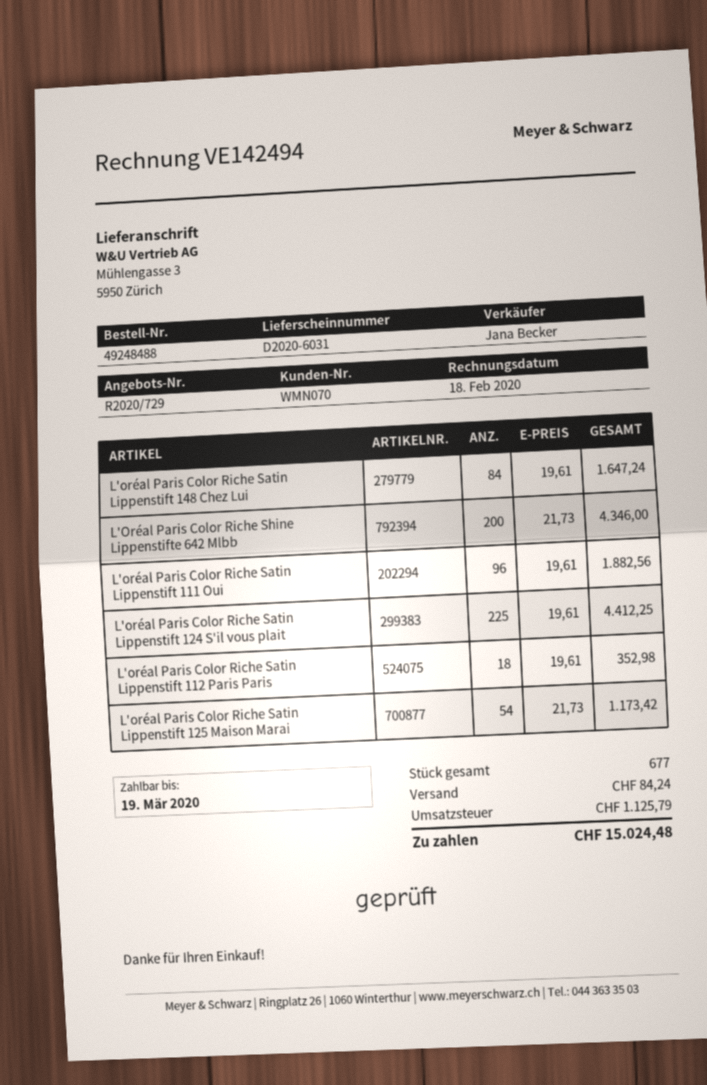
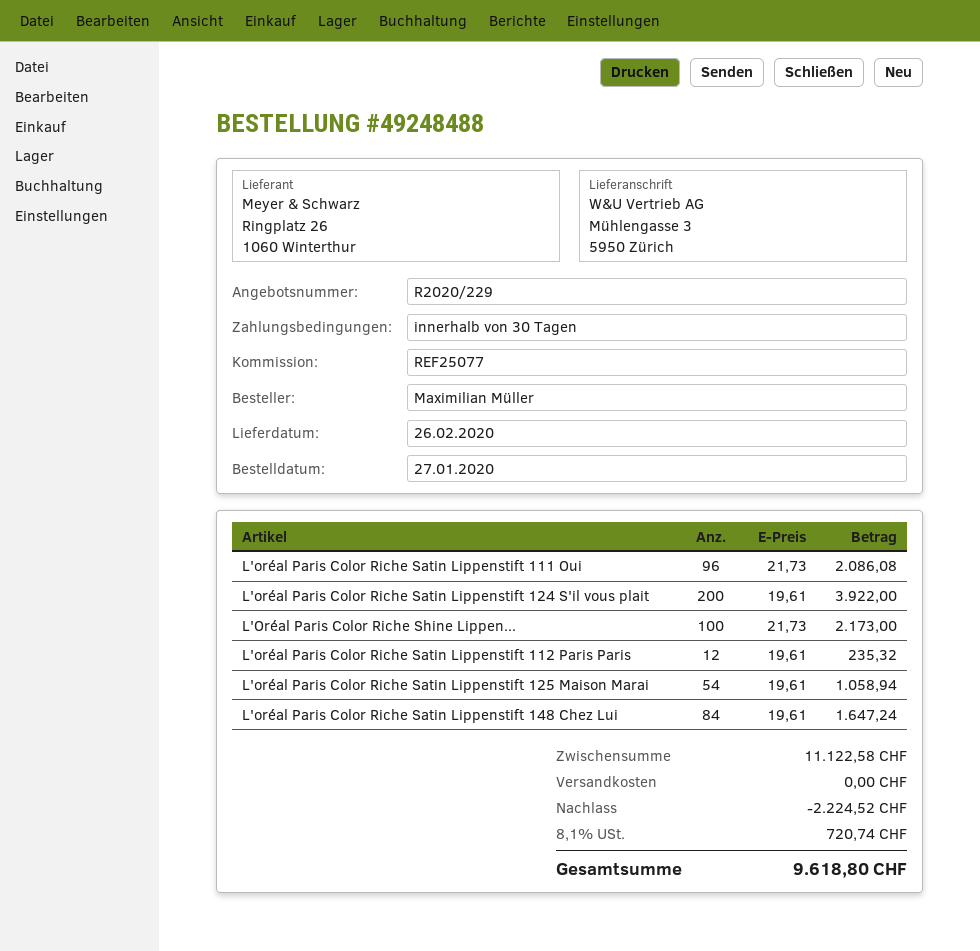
quote number: R2020/729 -> R2020/229
L'Oréal Paris Color Riche Shine Lippenstifte 642 Mlbb: 200 x 21.73 = 4346.00 -> 100 x 21.73 = 2173.00
L'oréal Paris Color Riche Satin Lippenstift 111 Oui: 96 x 19.61 = 1882.56 -> 96 x 21.73 = 2086.08
L'oréal Paris Color Riche Satin Lippenstift 124 S'il vous plait: 225 x 19.61 = 4412.25 -> 200 x 19.61 = 3922.00
L'oréal Paris Color Riche Satin Lippenstift 112 Paris Paris: 18 x 19.61 = 352.98 -> 12 x 19.61 = 235.32
L'oréal Paris Color Riche Satin Lippenstift 125 Maison Marai: 54 x 21.73 = 1173.42 -> 54 x 19.61 = 1058.94
discount: none -> 2224.52
shipping: 84.24 -> 0.00
tax: 1125.79 -> 720.74
total: 15024.48 -> 9618.80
#####
Your instructions:
In the records above, find every line containing the word "Color" and show it.

Result:
L'Oréal Paris Color Riche Shine Lippenstifte 642 Mlbb: 200 x 21.73 = 4346.00 -> 100 x 21.73 = 2173.00
L'oréal Paris Color Riche Satin Lippenstift 111 Oui: 96 x 19.61 = 1882.56 -> 96 x 21.73 = 2086.08
L'oréal Paris Color Riche Satin Lippenstift 124 S'il vous plait: 225 x 19.61 = 4412.25 -> 200 x 19.61 = 3922.00
L'oréal Paris Color Riche Satin Lippenstift 112 Paris Paris: 18 x 19.61 = 352.98 -> 12 x 19.61 = 235.32
L'oréal Paris Color Riche Satin Lippenstift 125 Maison Marai: 54 x 21.73 = 1173.42 -> 54 x 19.61 = 1058.94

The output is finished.